Within this listing, how many lines carry the string "none"? State the number only.

● ● ● ●

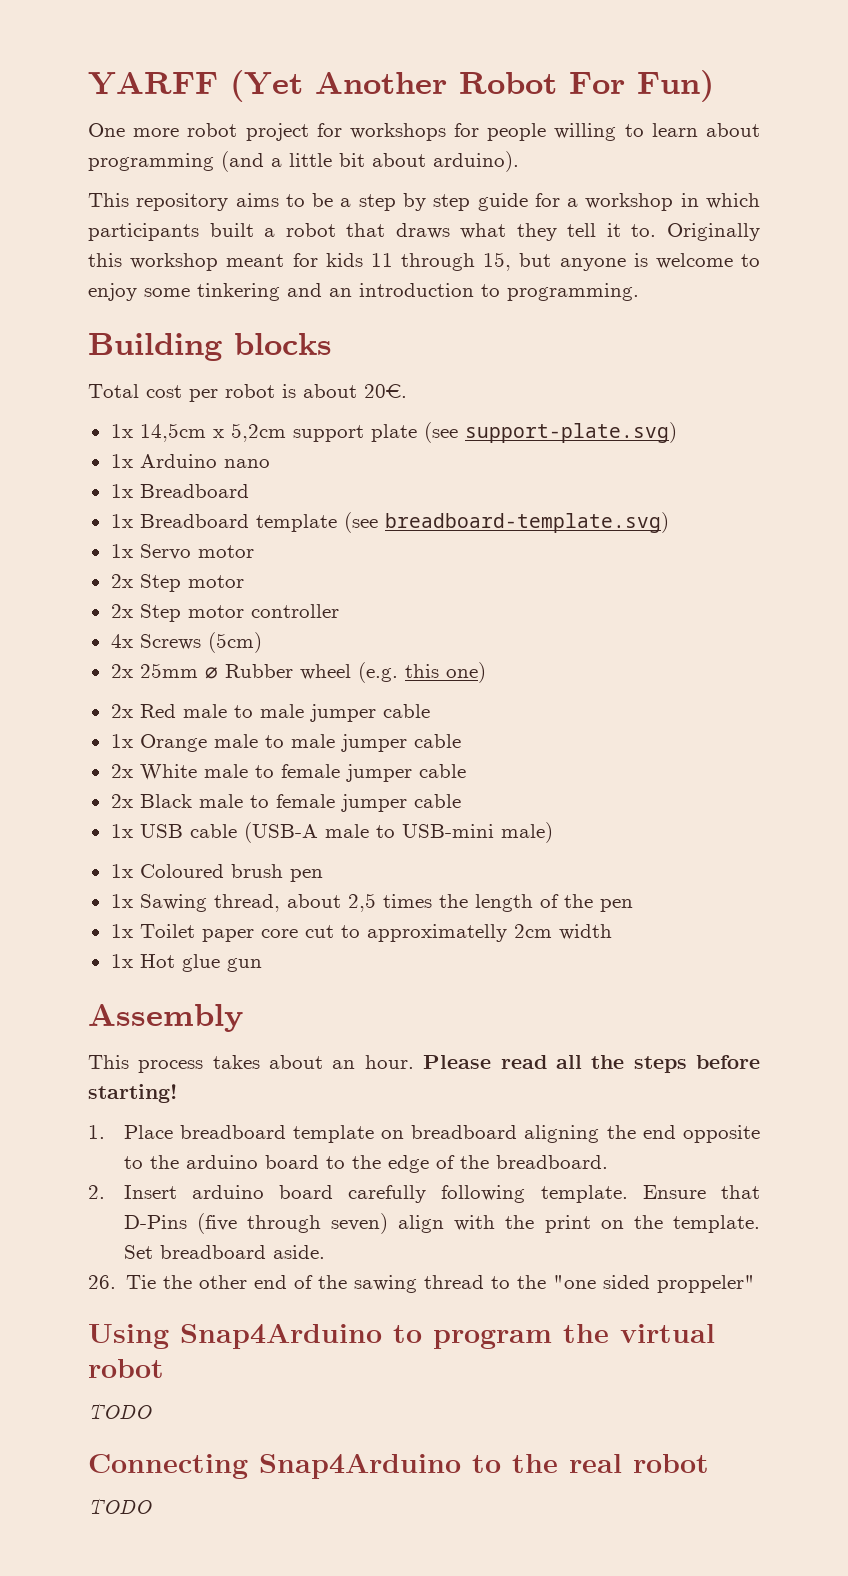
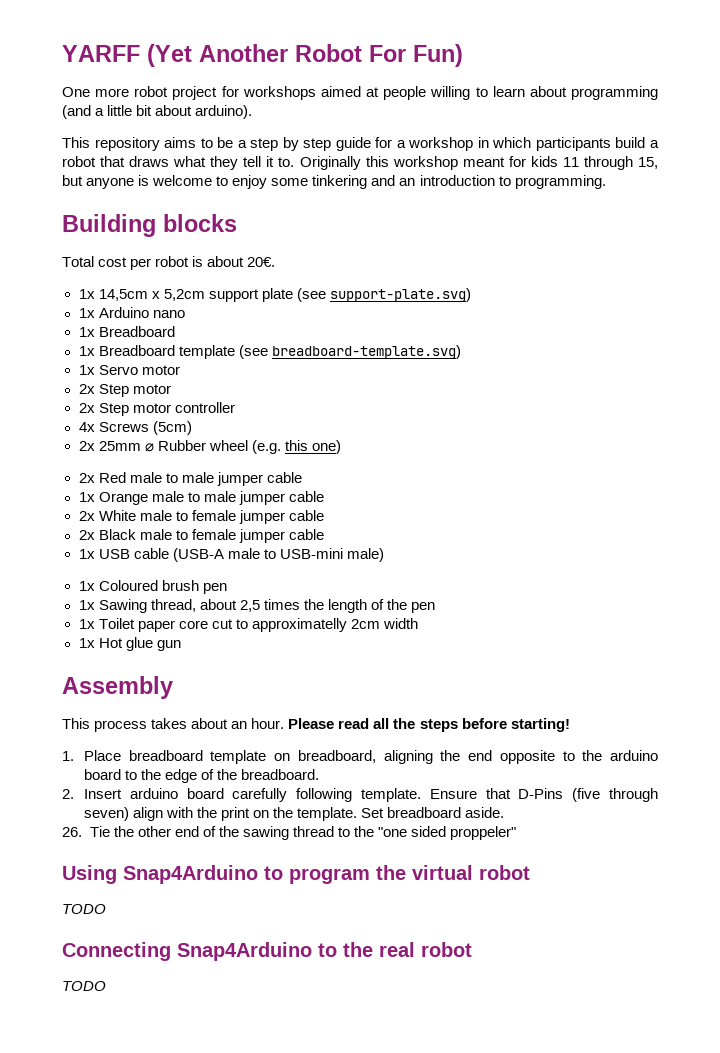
[454,123,480,137] for -> [320,86,380,97] aimed at
[209,223,254,237] built -> [615,137,646,148] build
[411,1125,518,1139] breadboard -> [297,750,376,763] breadboard,

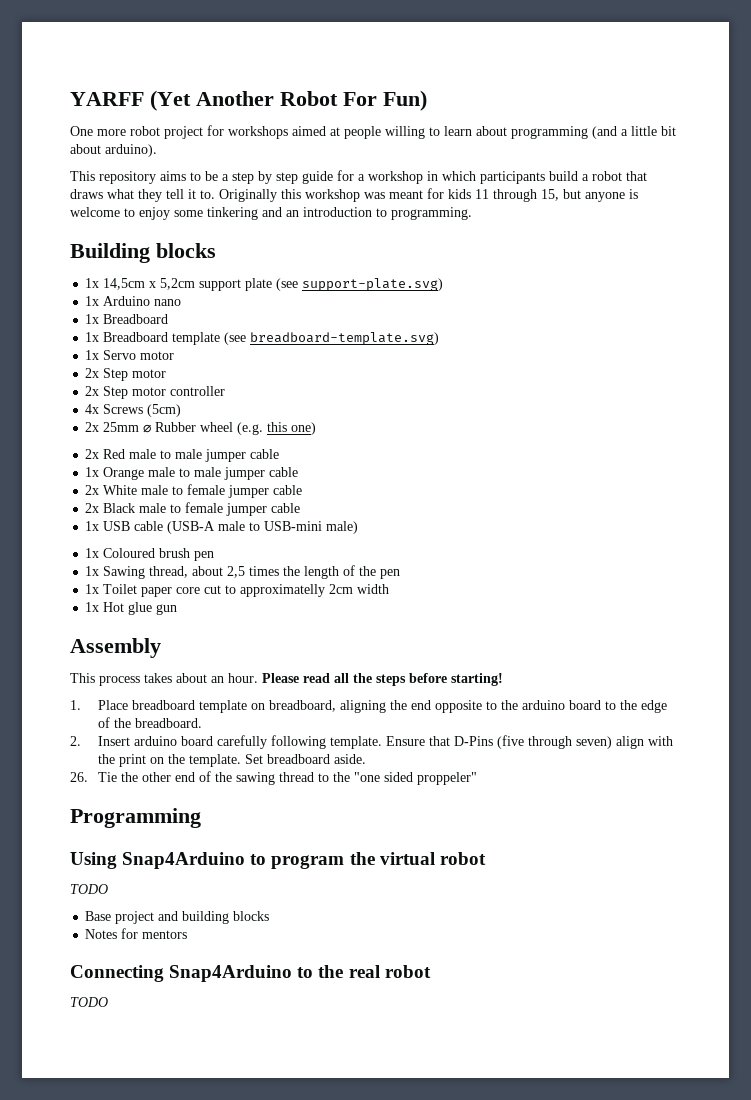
(458, 163) none -> [364,192,385,199] was
[62,256,276,270] // Total cost per robot is about 20€. -> (216, 250) none
(517, 833) none -> [70,808,201,828] // Programming
(106, 909) none -> [85,911,270,924] [85,928,188,939] // Base project and building blocks // Notes for mentors

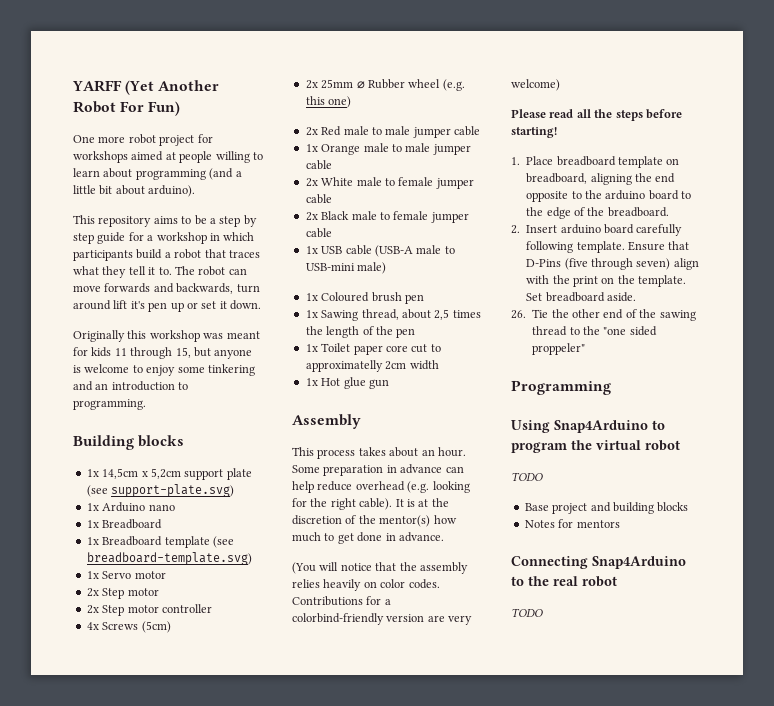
[70,189,103,199] draws -> [228,250,260,258] traces
(215, 194) none -> [174,266,247,276] [73,283,260,294] [73,300,261,312] The robot can move forwards and backwards, turn around lift it's pen up or set it down. //
(258, 678) none -> [292,464,464,476] [292,481,470,493] [292,498,449,510] [292,515,457,527] [292,532,444,544] [292,562,468,574] [292,579,440,591] [292,596,391,606] [292,613,473,625] [511,79,560,91] Some preparation in advance can help reduce overhead (e.g. looking for the right cable). It is at the discretion of the mentor(s) how much to get done in advance. // (You will notice that the assembly relies heavily on color codes. Contributions for a colorbind-friendly version are very welcome) //

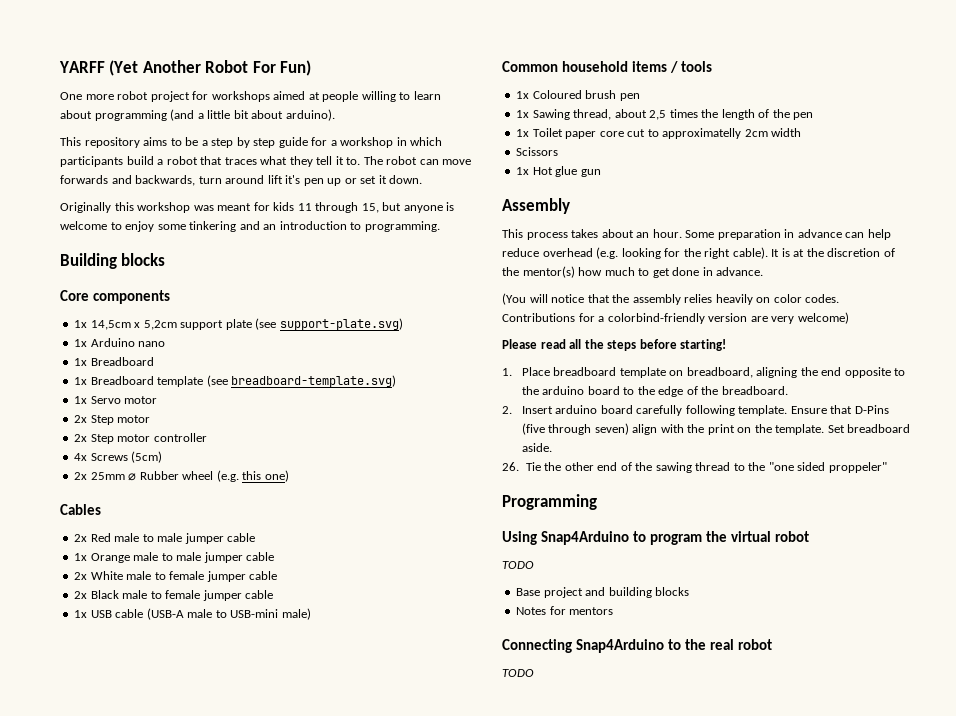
(185, 441) none -> [60,290,171,304] // Core components
(352, 102) none -> [60,504,101,515] // Cables
(387, 268) none -> [502,61,713,73] // Common household items / tools
(439, 365) none -> [516,147,559,156] // Scissors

● ● ● ●

■ Answer space ■
10